Pearson went to art college, left after only one term, and spent the next three years submitting Doctor Who covers to then Target editor Nigel Robinson and art director Mike Brett. His first cover commission was for the novelisation of The Underwater Menace. Pearson went on to produce many more novelisation covers, including first edition covers for all of the seventh Doctor adaptations (excluding Time and the Rani for which he later supplied a reprint cover) and a number of first and second Doctor covers such as the first edition of The Edge of Destruction.
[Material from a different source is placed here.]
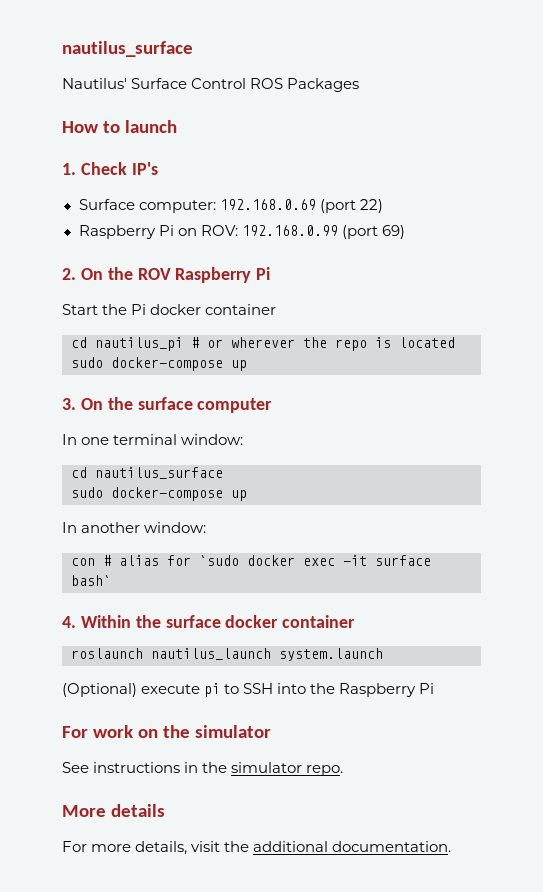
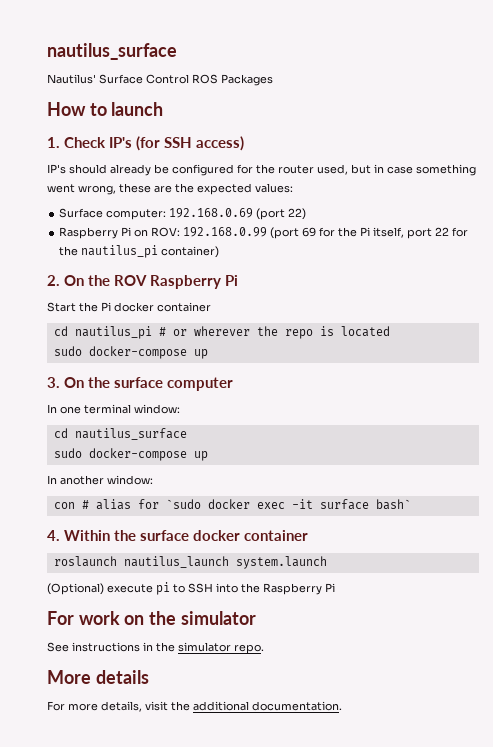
(158, 168) none -> [136,136,245,151] [47,164,476,176] [47,183,293,195] (for SSH access) // IP's should already be configured for the router used, but in case something went wrong, these are the expected values:
[381,225,405,239] 69) -> [302,227,469,239] [59,245,220,258] 69 for the Pi itself, port 22 for the nautilus_pi container)

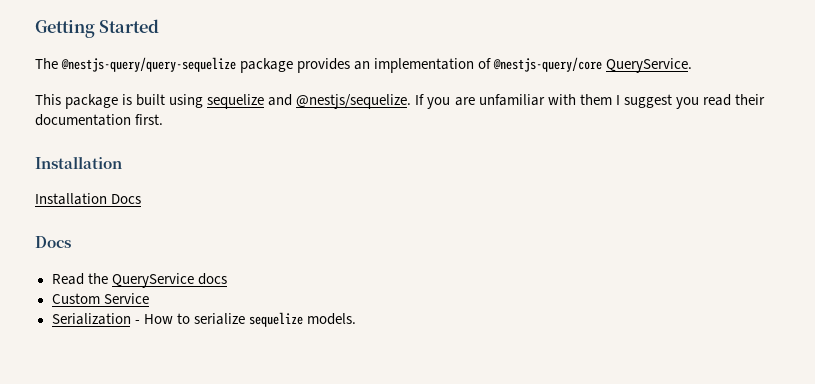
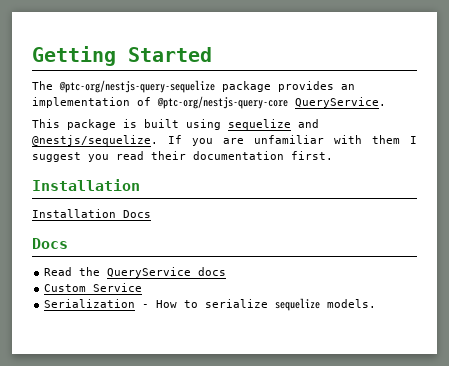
[61,57,237,72] @nestjs-query/query-sequelize -> [59,80,215,93] @ptc-org/nestjs-query-sequelize
[493,57,603,72] @nestjs-query/core -> [157,96,288,109] @ptc-org/nestjs-query-core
Pearson continued to create covers for Target, including new covers for reprints of Doctor Who novels - some using artwork originally painted for the BBC Video releases - including An Unearthly Child and The War Games. When the novelisation line ended, Pearson was commissioned to create covers for the Doctor Who Missing Adventures; Pearson provided 22 of 33 covers for this novel line, working from the series' inception until Virgin lost the Doctor Who publishing licence in 1997.

Pearson's Doctor Who work was not limited to books. From 1986 to 1993, he provided covers and fold-out posters for Doctor Who Magazine and Doctor Who Classic Comics. He also produced sixteen covers for BBC Video VHS releases of Doctor Who serials.

In 2005, Pearson provided a frontispiece for Panini Books' Doctor Who Annual 2006. The next year, he created a cover for the same publisher's Doctor Who Storybook 2007, and other covers the following years for Doctor Who Storybook 2008 and Doctor Who Storybook 2009.

===Other work===
Between 1993 and 1995, Pearson also provided twelve covers for Titan Books' "Star Trek Adventures" line. There were reprints of Star Trek novels originally released by Bantam Books.

In 2007 Alister Pearson illustrated the cover for The England Quiz Book which was compiled by his old friend and fellow Doctor Who buff, Adam David Pearson (no relation) who also lives on the Isle of Wight.

===Initials===
Pearson is known for inserting initials into his artwork; his own ("AP" or "AJP") as well as those of his friends and colleagues in fandom.